丸投げしてくれたほうがDXを進めやすい訳

 さて、今回のテーマに戻ろう。「経営者がDXに無関心で現場に丸投げしてくれたほうが、担当者はDXを進めやすい」とはどういうことか。実は簡単な話だ。ここまで読んできた読者の多くは、既にその理由についてピンと来ていると思う。経営者は外に向かってDXを推進すると宣言してしまっている。だが場合によってはDX推進組織を設置したにもかかわらず、経営者も他の役員もいったい何をしたらよいのか皆目見当がつかないのだ。

 そんな状況では、経営陣は誰もDXでリーダーシップを執れない。そもそも経営者がDXに関心がない、あるいはIT活用の言い換えぐらいにしか思っていないと、当たり前のように現場の担当者にDXの推進を丸投げすることになる。もしも訳も分からずにDX担当にアサインされたならば、これはもう災難としか言えない。しかし、日ごろから「うちもDXに取り組まなければならない」と訴えてきた人にとっては、ようやく巡ってきた大きなチャンスとなる。

 「ちょっと待った。DXの本質は変革や改革なのだから、経営者が主導しないと話にならないじゃないか」と異議を唱える読者もいるとは思うが、まさにその通り。私も冒頭で「由々しき事態だ」と書いている。だが、現場のDX担当者から見える景色は少し違う。担当者にとっては本当にDXを進めやすい(気がする)のだ。ちなみに現場のDX担当者とは誰かを明確にしておくと、IT部門やDX推進組織、事業部門、間接部門を問わず課長などの中間管理職、あるいはその手前の人、つまりまだ若く理想に燃え上がっている人たちだ。

 めでたくDX担当にアサインされると、まずは経営者らから「我が社のDX、我が社の未来は君たちの双肩にかかっている」などと大仰な訓示を受ける。これまで「DXに取り組まないと大変なことになる」「ビジネスのデジタル化が必要だ」と社内で訴えても、誰もが無視するか話半分にしか聞いてくれなかった状況が一変したのだから、これはうれしいし誇らしい。恐らく承認欲求のかなりの部分が満たされたことだろう。

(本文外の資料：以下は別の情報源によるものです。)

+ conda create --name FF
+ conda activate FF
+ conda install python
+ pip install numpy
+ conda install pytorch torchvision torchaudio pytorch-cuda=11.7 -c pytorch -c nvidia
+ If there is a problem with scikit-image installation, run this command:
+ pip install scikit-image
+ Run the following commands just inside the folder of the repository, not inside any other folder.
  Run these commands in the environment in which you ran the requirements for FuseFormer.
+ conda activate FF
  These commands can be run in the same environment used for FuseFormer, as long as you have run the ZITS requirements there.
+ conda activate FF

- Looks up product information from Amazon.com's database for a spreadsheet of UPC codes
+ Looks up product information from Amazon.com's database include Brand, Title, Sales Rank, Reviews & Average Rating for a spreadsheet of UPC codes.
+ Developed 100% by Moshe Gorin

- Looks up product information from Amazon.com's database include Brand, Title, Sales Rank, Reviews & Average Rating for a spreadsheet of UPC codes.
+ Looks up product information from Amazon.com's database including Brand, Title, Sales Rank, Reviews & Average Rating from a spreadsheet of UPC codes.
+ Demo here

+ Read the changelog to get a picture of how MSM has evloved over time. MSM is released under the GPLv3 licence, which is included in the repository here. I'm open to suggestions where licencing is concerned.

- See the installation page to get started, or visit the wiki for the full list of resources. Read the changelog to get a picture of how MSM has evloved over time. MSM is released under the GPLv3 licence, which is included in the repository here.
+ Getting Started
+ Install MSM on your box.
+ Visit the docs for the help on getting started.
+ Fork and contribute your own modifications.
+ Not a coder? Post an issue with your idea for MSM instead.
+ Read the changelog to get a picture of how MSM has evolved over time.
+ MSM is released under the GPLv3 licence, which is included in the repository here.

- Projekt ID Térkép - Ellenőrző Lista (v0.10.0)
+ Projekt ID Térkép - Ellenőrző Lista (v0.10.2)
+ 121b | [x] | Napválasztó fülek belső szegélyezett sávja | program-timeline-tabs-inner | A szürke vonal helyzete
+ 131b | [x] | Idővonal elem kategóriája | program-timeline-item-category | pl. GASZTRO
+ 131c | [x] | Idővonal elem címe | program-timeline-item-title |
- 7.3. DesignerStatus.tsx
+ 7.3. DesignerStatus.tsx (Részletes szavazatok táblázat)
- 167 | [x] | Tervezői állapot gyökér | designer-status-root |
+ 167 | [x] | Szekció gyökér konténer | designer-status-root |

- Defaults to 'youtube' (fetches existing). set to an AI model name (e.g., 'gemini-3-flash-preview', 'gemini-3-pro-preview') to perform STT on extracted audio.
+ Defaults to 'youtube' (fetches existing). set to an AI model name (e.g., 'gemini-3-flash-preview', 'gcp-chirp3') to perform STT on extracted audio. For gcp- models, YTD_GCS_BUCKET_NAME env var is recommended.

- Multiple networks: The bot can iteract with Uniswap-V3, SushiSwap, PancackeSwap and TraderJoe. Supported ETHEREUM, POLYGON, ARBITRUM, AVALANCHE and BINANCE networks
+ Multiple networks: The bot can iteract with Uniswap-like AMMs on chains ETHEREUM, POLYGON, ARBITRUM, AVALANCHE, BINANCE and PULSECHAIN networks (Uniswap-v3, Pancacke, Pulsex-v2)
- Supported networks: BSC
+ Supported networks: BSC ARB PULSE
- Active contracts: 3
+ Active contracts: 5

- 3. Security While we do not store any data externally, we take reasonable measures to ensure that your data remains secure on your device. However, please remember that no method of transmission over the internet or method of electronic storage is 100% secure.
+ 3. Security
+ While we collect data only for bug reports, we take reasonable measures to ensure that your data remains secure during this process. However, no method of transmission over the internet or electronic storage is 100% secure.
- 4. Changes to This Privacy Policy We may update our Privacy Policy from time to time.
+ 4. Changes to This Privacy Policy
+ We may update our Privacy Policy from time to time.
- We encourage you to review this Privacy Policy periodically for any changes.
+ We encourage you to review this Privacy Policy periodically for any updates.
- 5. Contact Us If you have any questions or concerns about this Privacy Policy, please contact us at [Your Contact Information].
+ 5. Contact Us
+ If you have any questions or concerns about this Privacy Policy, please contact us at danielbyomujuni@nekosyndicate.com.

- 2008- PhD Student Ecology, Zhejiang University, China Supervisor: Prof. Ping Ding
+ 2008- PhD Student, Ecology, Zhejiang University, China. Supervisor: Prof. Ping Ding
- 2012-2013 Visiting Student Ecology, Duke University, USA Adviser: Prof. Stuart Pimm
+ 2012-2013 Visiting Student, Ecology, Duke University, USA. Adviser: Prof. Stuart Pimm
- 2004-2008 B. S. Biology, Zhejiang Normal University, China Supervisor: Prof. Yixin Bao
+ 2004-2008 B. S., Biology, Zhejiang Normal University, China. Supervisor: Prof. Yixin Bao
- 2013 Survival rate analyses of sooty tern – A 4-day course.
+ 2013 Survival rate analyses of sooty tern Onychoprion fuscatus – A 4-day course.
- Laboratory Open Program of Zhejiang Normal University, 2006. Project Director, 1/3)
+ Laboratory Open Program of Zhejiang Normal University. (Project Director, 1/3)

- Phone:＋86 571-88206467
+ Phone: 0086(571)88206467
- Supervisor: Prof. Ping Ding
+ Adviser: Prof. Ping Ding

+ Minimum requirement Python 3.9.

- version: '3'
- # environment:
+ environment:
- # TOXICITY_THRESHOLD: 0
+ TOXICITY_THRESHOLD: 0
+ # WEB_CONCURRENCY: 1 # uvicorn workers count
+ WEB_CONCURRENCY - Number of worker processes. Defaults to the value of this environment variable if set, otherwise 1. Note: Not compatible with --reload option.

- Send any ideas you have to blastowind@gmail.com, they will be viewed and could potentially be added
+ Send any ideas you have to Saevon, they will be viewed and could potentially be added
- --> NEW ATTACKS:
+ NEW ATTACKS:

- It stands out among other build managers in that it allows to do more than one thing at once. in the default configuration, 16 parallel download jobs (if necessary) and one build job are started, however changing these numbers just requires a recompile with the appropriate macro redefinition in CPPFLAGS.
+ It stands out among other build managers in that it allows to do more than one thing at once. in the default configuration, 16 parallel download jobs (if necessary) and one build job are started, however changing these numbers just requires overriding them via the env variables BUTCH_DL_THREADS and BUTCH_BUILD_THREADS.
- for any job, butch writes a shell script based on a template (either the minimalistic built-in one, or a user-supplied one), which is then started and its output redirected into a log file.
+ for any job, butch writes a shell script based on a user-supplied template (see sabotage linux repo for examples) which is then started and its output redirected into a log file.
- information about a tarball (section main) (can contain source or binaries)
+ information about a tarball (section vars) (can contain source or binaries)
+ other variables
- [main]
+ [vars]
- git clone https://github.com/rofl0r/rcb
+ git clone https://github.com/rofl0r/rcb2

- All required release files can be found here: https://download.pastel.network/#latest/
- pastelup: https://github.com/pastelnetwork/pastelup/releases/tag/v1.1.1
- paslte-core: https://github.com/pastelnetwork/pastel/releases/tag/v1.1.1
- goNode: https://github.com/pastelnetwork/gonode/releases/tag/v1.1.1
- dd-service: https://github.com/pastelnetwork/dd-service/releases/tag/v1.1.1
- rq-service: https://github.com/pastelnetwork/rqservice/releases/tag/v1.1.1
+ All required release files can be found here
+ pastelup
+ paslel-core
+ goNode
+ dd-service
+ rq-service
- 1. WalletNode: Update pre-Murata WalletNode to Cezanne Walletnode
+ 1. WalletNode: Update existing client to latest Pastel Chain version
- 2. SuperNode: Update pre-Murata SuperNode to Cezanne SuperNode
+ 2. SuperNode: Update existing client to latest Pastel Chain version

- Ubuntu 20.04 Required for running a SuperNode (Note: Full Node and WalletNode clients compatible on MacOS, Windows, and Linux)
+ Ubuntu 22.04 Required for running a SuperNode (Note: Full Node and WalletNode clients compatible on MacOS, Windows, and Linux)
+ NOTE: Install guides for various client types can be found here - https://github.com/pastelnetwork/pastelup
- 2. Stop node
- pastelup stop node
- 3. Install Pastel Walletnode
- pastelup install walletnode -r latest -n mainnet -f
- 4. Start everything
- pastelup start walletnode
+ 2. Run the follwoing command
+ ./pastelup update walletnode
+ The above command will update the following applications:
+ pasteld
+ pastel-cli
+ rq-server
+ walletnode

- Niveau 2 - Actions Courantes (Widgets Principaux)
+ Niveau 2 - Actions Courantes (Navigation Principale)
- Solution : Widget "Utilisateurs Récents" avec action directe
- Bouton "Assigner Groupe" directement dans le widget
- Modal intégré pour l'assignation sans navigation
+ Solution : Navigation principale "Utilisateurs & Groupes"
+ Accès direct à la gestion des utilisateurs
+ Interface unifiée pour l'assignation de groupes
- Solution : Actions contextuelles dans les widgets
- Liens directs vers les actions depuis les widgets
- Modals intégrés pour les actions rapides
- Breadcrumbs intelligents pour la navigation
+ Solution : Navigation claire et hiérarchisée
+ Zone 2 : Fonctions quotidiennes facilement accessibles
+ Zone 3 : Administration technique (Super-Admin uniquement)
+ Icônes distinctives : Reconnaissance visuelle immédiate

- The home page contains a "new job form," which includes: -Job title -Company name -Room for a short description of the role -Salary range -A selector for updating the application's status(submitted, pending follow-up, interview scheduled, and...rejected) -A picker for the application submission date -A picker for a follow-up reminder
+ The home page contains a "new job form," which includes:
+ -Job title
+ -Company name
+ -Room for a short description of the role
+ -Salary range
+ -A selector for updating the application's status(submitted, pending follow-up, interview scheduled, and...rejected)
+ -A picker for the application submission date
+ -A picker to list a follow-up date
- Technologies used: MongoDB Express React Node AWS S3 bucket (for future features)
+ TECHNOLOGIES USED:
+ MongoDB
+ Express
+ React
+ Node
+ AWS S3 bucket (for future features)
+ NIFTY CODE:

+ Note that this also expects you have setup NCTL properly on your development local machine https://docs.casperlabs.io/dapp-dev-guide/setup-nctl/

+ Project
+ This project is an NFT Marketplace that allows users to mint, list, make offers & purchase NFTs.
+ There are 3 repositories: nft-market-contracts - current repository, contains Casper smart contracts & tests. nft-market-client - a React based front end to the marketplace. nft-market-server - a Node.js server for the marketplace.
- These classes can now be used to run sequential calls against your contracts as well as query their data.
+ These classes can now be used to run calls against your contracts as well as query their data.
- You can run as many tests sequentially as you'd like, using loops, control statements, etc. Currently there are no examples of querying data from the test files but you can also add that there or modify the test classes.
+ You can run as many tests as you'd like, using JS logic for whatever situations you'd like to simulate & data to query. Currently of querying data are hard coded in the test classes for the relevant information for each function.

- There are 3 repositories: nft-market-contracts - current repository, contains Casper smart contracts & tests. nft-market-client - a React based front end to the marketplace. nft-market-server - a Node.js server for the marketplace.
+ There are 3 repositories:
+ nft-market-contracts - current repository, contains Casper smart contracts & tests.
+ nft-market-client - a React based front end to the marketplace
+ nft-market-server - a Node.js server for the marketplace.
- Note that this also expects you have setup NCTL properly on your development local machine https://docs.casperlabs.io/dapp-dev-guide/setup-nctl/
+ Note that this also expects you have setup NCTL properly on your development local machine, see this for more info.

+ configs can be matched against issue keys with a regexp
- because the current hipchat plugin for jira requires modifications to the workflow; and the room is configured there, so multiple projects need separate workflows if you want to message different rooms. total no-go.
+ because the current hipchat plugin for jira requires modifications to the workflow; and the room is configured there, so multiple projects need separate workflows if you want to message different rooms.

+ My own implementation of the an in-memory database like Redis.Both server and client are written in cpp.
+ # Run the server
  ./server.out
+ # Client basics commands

 そしてDXの企画段階に入ると、まさに仕事がやりやすい状態と実感する。DX推進組織に異動したならもちろん、プロジェクトメンバーとして「本業」との兼務でDX推進を担っても、経営者の承認の下にオーソライズされているから、表立って「あいつら、いったい何をやっているのか」と横やりを入れてくる連中はいない。世間では「DXを推進するには心理的安全性が必要だ」といった話も言いはやされているので、どんな意見やアイデアを述べても拒否されたり叱咤(しった)されたりすることもない。

 DX担当者にとってさらに良いことには、経営者がDXの中身の詰めを丸投げしてくれていることである。「自由な発想で」とか「リスクを恐れず」とかいった気持ちの良い言葉で、気持ち良く丸投げしてくれているので、DXプロジェクトの企画段階では確かに仕事がはかどる。特にデジタル推進組織が既存の事業部門とは完全に独立した組織や子会社として設置された場合、いわゆる「出島」方式である場合、事業部門では認められなかった挑戦的なデジタルサービスの企画もできる。

 IT部員であってもDX担当になると、今までと違って基幹系システムなどの刷新に向けて動きやすくなる。何せ経済産業省の「DXレポート」で「2025年の崖」とあおってくれたおかげで、基幹系システムの刷新がDXの肝との認識も広まったからな。「DX推進のため」と言えば、事業部門などの利用部門も総論賛成で、あーだこーだと因縁をつけてはこない。そんな訳なので、経営者がDXを現場に丸投げしてくれたほうが、DX担当者は仕事がしやすいという奇妙な状況が生じるのだ。